What to work on
This task calls for copying every line in the data below that contains the word "first".

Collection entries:
-- Opening Marker --

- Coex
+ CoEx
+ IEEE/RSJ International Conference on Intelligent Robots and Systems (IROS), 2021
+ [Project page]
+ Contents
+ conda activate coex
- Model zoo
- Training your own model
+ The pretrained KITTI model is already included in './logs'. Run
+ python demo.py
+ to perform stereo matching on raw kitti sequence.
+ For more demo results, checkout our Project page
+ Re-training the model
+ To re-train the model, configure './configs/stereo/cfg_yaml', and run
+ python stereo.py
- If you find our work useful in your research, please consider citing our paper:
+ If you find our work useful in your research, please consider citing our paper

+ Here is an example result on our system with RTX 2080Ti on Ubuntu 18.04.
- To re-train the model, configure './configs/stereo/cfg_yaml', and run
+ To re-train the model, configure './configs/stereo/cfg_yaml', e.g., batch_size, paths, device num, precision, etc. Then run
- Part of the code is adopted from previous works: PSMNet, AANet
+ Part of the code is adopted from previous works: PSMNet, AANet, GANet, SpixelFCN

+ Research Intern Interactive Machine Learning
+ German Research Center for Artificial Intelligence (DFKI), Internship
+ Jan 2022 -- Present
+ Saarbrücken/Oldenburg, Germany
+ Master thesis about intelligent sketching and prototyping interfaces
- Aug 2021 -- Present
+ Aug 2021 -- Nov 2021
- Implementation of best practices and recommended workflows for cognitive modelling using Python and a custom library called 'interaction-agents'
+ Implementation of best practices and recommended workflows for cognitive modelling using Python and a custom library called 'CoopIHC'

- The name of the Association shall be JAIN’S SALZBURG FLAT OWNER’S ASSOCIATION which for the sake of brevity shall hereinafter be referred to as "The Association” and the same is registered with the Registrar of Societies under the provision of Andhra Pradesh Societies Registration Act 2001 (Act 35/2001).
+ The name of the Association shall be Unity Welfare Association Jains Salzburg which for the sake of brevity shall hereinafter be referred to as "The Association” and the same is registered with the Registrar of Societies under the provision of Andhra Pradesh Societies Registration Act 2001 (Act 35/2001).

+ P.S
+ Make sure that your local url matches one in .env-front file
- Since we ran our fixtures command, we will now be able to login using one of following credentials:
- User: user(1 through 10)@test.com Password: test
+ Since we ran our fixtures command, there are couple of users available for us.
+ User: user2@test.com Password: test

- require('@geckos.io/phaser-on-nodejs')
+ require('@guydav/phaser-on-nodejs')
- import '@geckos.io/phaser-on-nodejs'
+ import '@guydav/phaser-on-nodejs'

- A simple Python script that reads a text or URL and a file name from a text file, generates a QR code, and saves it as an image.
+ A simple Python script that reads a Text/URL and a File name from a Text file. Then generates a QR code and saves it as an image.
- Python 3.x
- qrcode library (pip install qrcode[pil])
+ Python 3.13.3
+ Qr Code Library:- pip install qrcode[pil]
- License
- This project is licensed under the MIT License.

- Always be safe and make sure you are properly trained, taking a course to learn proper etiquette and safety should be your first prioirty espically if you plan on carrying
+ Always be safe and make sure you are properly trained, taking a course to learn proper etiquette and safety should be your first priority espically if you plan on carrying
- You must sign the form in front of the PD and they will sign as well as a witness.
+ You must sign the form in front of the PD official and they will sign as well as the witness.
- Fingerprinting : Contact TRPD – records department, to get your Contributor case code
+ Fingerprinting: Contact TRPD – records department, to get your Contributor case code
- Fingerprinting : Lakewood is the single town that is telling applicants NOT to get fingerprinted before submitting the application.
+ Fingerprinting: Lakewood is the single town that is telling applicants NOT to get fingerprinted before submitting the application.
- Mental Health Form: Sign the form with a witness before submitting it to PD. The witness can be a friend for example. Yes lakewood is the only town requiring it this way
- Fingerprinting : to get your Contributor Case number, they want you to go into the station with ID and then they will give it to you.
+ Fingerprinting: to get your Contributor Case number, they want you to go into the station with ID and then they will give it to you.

-- Closing Marker --

Task solution
- Always be safe and make sure you are properly trained, taking a course to learn proper etiquette and safety should be your first prioirty espically if you plan on carrying
+ Always be safe and make sure you are properly trained, taking a course to learn proper etiquette and safety should be your first priority espically if you plan on carrying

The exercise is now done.